The vast majority of VPN users select to install a software VPN client. It’s a convenient option for people who aren’t well-versed in working with router firmware and flashing apps onto external hardware. The best clients are both extremely easy to set up and highly effective.

Instead of buying a separate piece (or even pieces) of hardware, the users of a software VPN can just install a VPN application and be up and running within moments. And for people with relatively little time or specialist skills, these are all massive advantages.

Moreover, many current VPNs use what is known as Secure Socket Layer encryption. This works via web browsers, and provides a relatively secure connection to web services. In these cases, you might not even need a software VPN client, as the encryption and anonymization software is added to your existing browser setup. That’s a neat solution for people who mainly use the web.

Why use VPN software for business?

Businesses have different aims in mind. For them, security is extremely important, but their VPN solutions also need to be scalable (and therefore suitable for use in large workplace networks) as well as cost-effective and technically suitable. Sometimes, there’s no use going for an incredible – and incredibly expensive – VPN setup.

Software VPNs aren’t always the security method businesses strive for, but they are often the best available tool. In some instances, the cost of getting a software VPN client for all workstations is actually cheaper than taking the hardware route. And they can be scaled up or adapted very easily – it’s certainly a lot simpler than hardware based alternatives.

Then again, a good hardware VPN will tend to run slightly more quickly, can be more cost effective in larger organizations, and offer a slightly superior level of security. That’s mainly because hardware VPNs are totally dedicated to one task and don’t share hardware with other operations. You can definitely secure software-based versions, but it takes more precision.

The pros and cons of software VPN solutions

Before we move onto recommending some leading software VPNs, let’s quickly summarize the pros and cons to help you make a decision:


  • Software VPNs are highly scalable for businesses
  • They are easy to download and install
  • Can be implemented as browser add-ons
  • Effectively anonymize and secure online communications
  • Cheaper than hardware VPNs for individuals


  • Offer less security than hardware VPNs
  • May be complex to manage in larger organizations
  • Can be more expensive when implemented across businesses

How does the cost of a software VPN compare?

As we noted above, there are usually some noticeable cost differences between software and hardware-based VPNs. With a hardware VPN, users will need to purchase a router that is configured to use VPNs, and subscribe to a suitable VPN provider. This generally leads to higher upfront costs.

Software-based VPNs simply require users to take out a subscription and download a software VPN client. Subscription prices vary and a reputable provider could charge as little as $5-7 per month (about $50-70 per year).
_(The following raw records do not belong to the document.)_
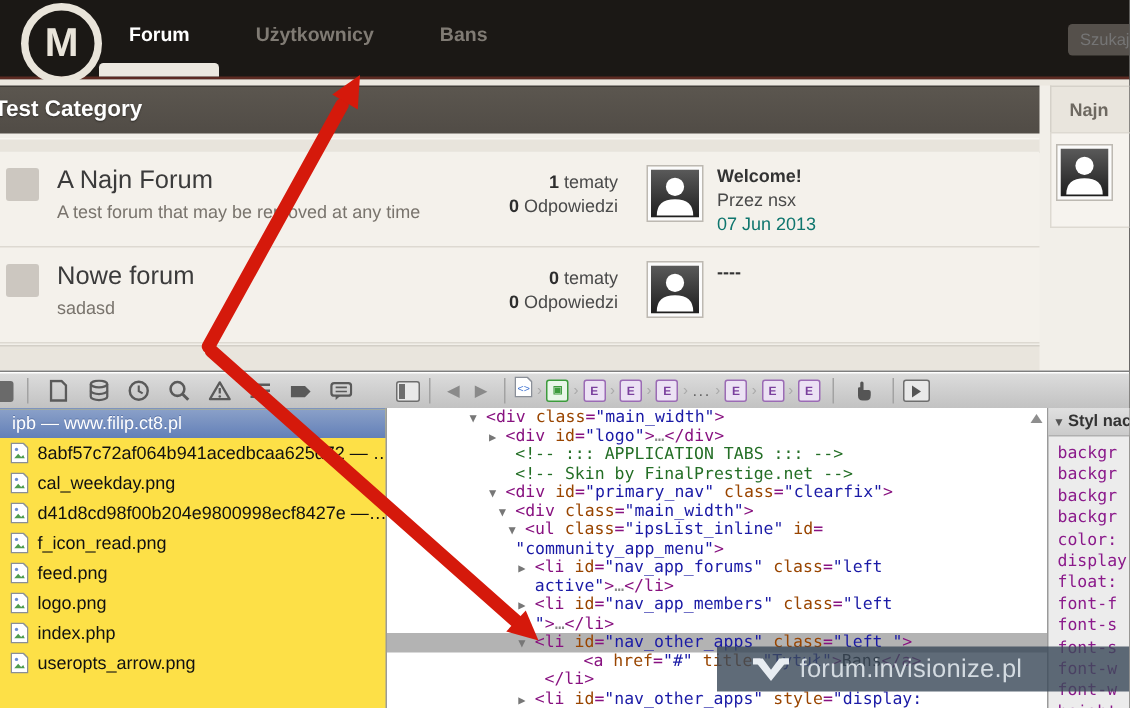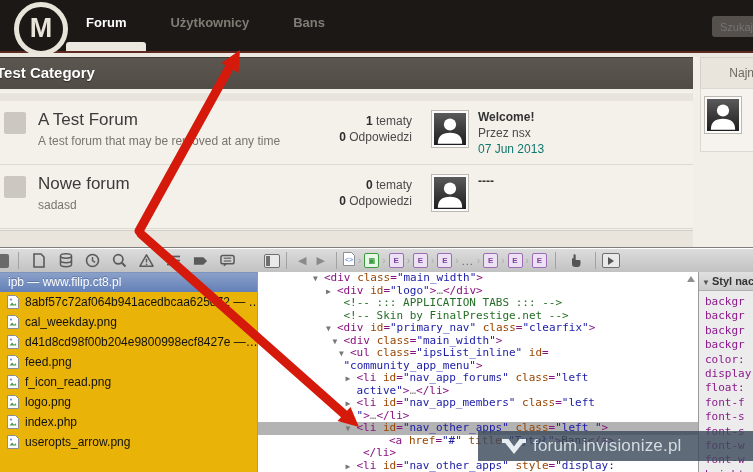"Najn" #side-head span { font-weight: normal -> bold; text-align: right -> none }
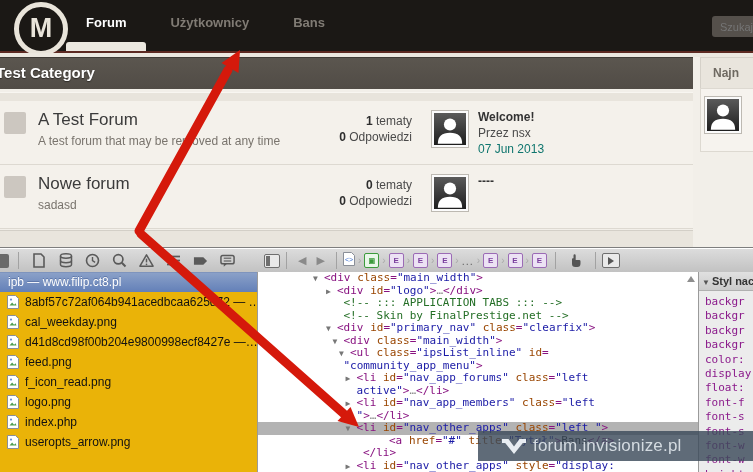"A Test Forum" div.ftitle { text: Test -> Najn }
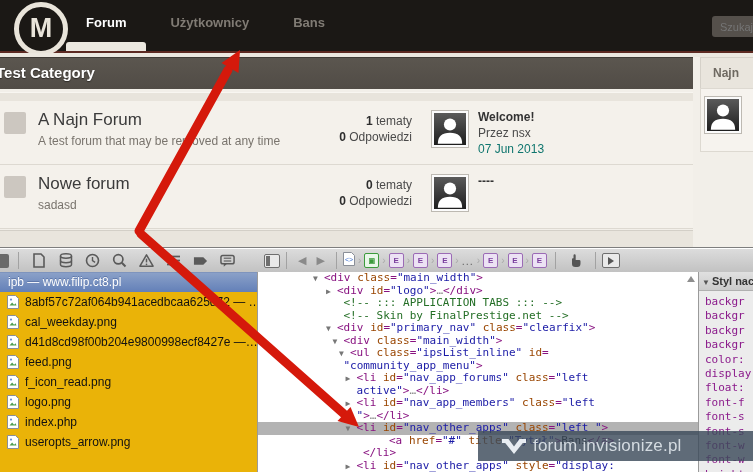"ipb — www.filip.ct8.pl" #dt-sidebar { background: #eab308 -> #fde047 }
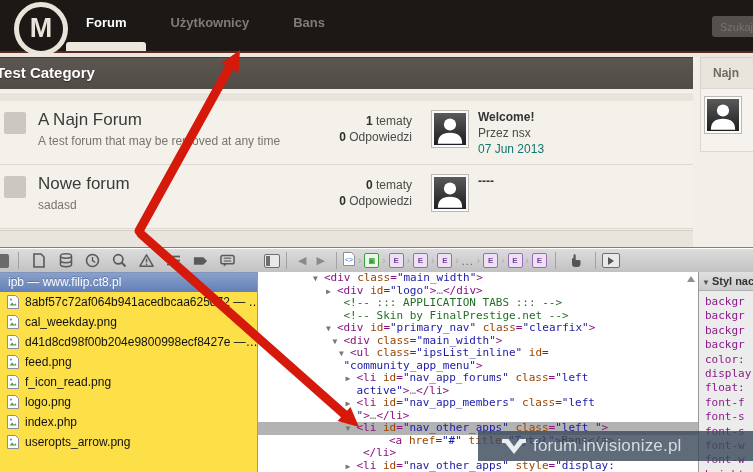"feed.png" div.file-row { order: before "f_icon_read.png" -> after "f_icon_read.png" }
There are free services, but we don’t usually recommend them.

Our pick for the 3 best software VPN services

When you first come to install software VPN solutions, the sheer variety can be overwhelming and it can be hard to differentiate reliable providers from poor-quality second-raters. So here are 3 options that won’t let you down.

ExpressVPN – One of the most popular VPNs around, ExpressVPN has a great track record of working around Netflix geo-blocking, offers an impressive 2,000 servers in almost 150 nations, and is great at catering to more than one device.

CyberGhost – Another first rate VPN, CyberGhost also scores highly when it comes to unlocking streaming sites and has a comparable international server network.

NordVPN – Again, great at unblocking sites like Netflix and masking IP addresses. NordVPN provides a gold-standard privacy service with a massive 5,000+ server network.